Mitchell: Pay Raises Passed by New Bedford City Council Still Need to Be ‘Reigned In’
New Bedford Mayor Jon Mitchell joined WPRI 12's weekly television program Newsmakers on Sunday to cap off one of the more headline-grabbing weeks in New Bedford and on the SouthCoast in recent memory.
It was a week that was highlighted by Mitchell participating in a climate roundtable at UMass Dartmouth with Massachusetts Governor Maura Healey and Lt. Governor Kim Driscoll, his fight with GNB Voc-Tech over its admissions policy start to heat up after his school committee nominee was rejected by the city council, and the city council scaling back 50 percent pay raises they had previously approved for 3 city employees following widespread public backlash.

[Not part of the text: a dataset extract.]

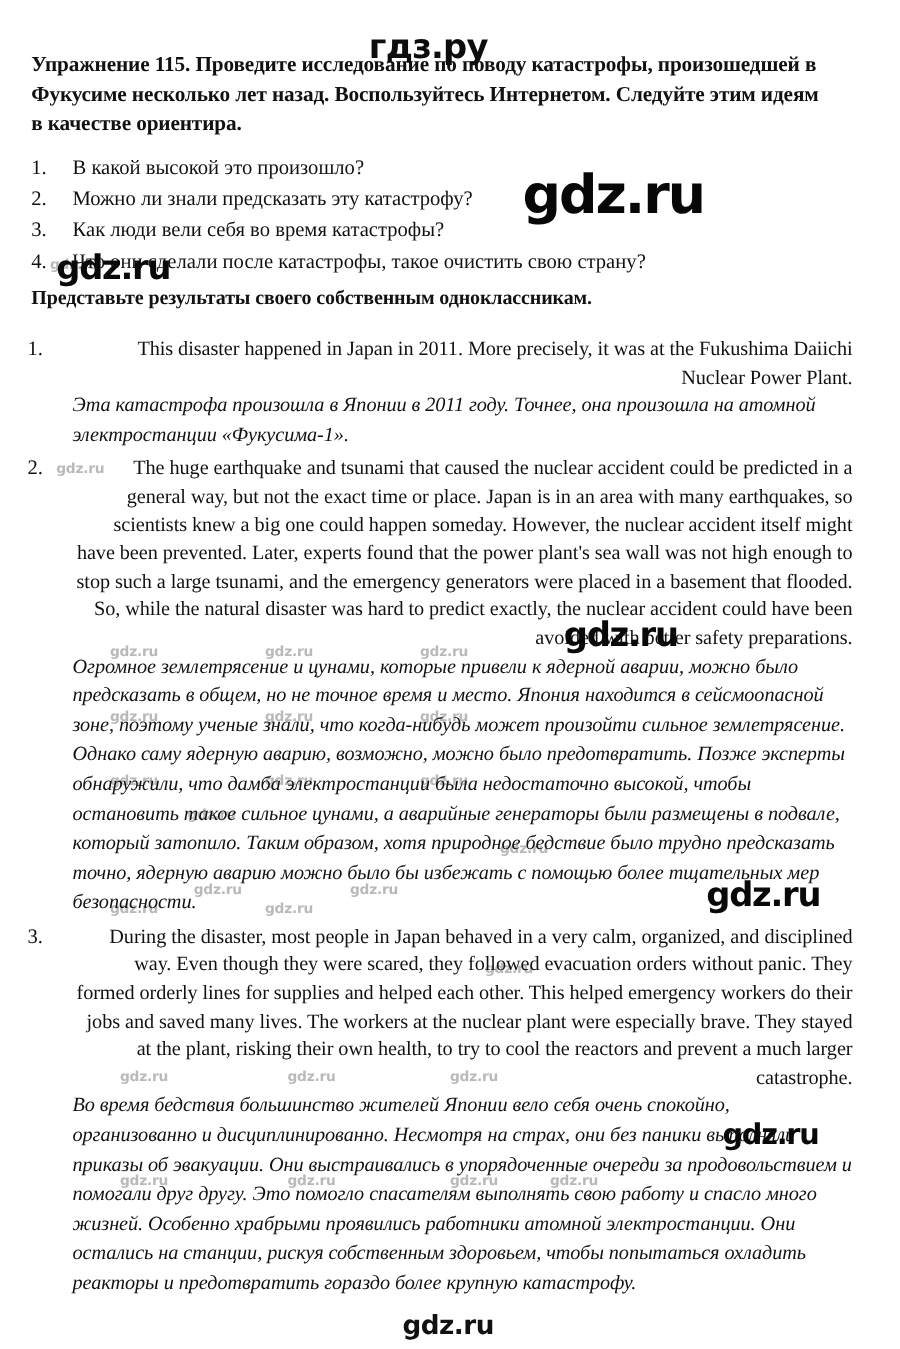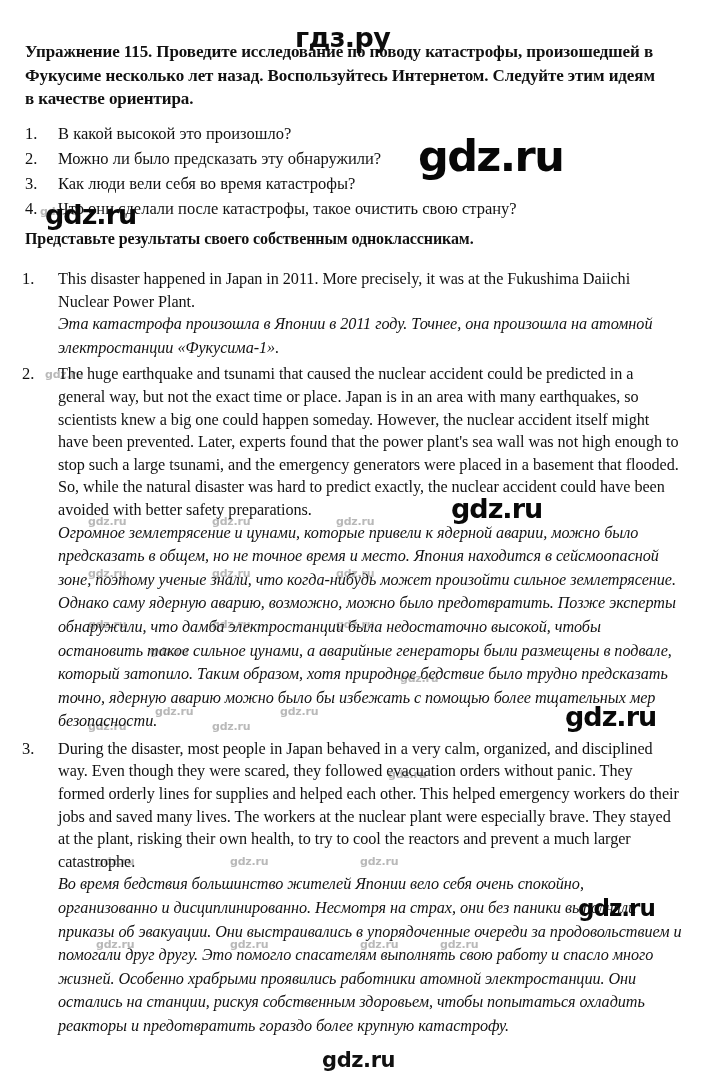"Можно ли было предсказать эту" span.q-txt { text: было предсказать эту обнаружили -> знали предсказать эту катастрофу }
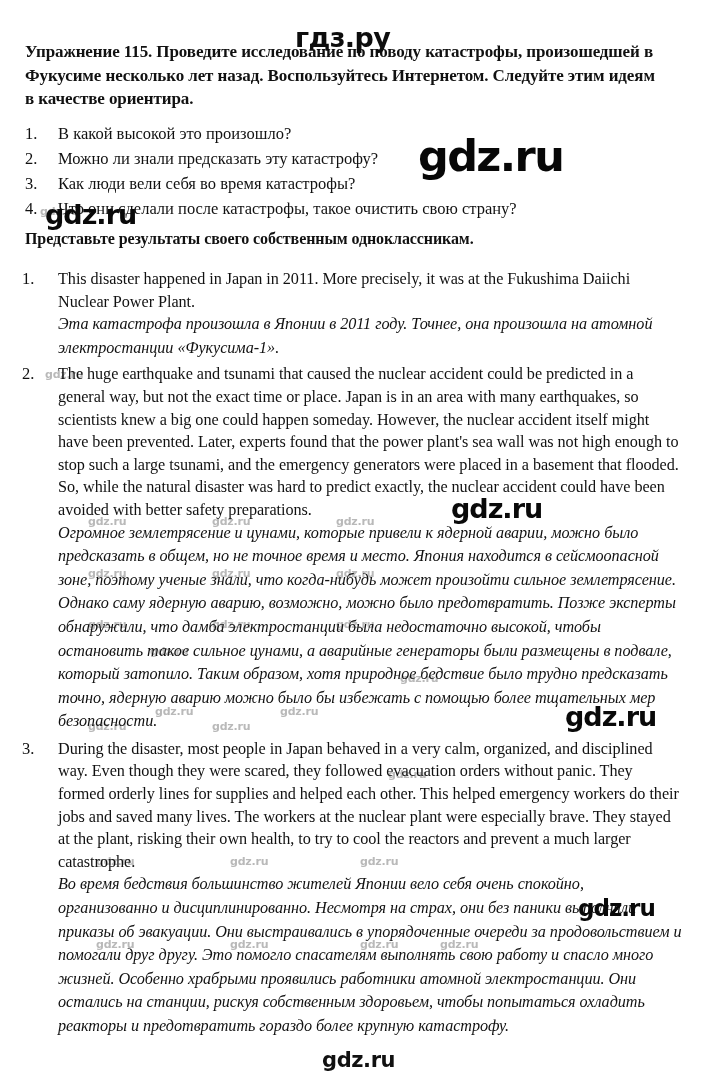"This disaster happened in Japan" .ans-en { text-align: none -> right }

Mitchell told WPRI's Tim White and Ted Nesi, however, that despite the reductions, the conversation has not ended on the council's approved salary increases for those three positions.
In the Fall of 2022, Mitchell had proposed to the city council a series of pay raises for 151 non-union city positions to bring the salaries in line with what is being offered for similar positions in nearby cities in towns.
The pay increases proposed by Mitchell averaged around 10 percent and were based on the results of a survey conducted by a third-party consulting firm.
However, when the council took up Mitchell's salary increase package, City Councilor Linda Morad put forward a set of pay hikes between $40-50,000 for three positions: animal control officer, director of community services, and director of licensing.
Morad's proposal's amounted to a more than 50 percent increase in pay for those three jobs, and a 50 percent higher salary than what is offered by any other city or town in Massachusetts for the same positions.
The council had approved Morad's pay raise amendments 10-0.
"The city council got a hold of it and started to goose up certain positions for the people they liked. They're focusing on people, and not on the positions," Mitchell said on Newsmakers.
After city residents resoundingly spoke out against these increases, Morad proposed a change to 50 percent pay hikes that she originally championed to cap them at 25 percent at a packed January 12 city council meeting. The council unanimously adopted the reduction.
Mitchell told WPRI that while he still feels compelled to sign the pay raise package to fill the many vacant positions the city government currently has, he thinks the salary increases that were proposed by Morad for those three employees still need a second look.
"I still think there's probably some reigning in that has to be done, and we'll take a look at it when the dust settles and propose some adjustments," Mitchell told WPRI.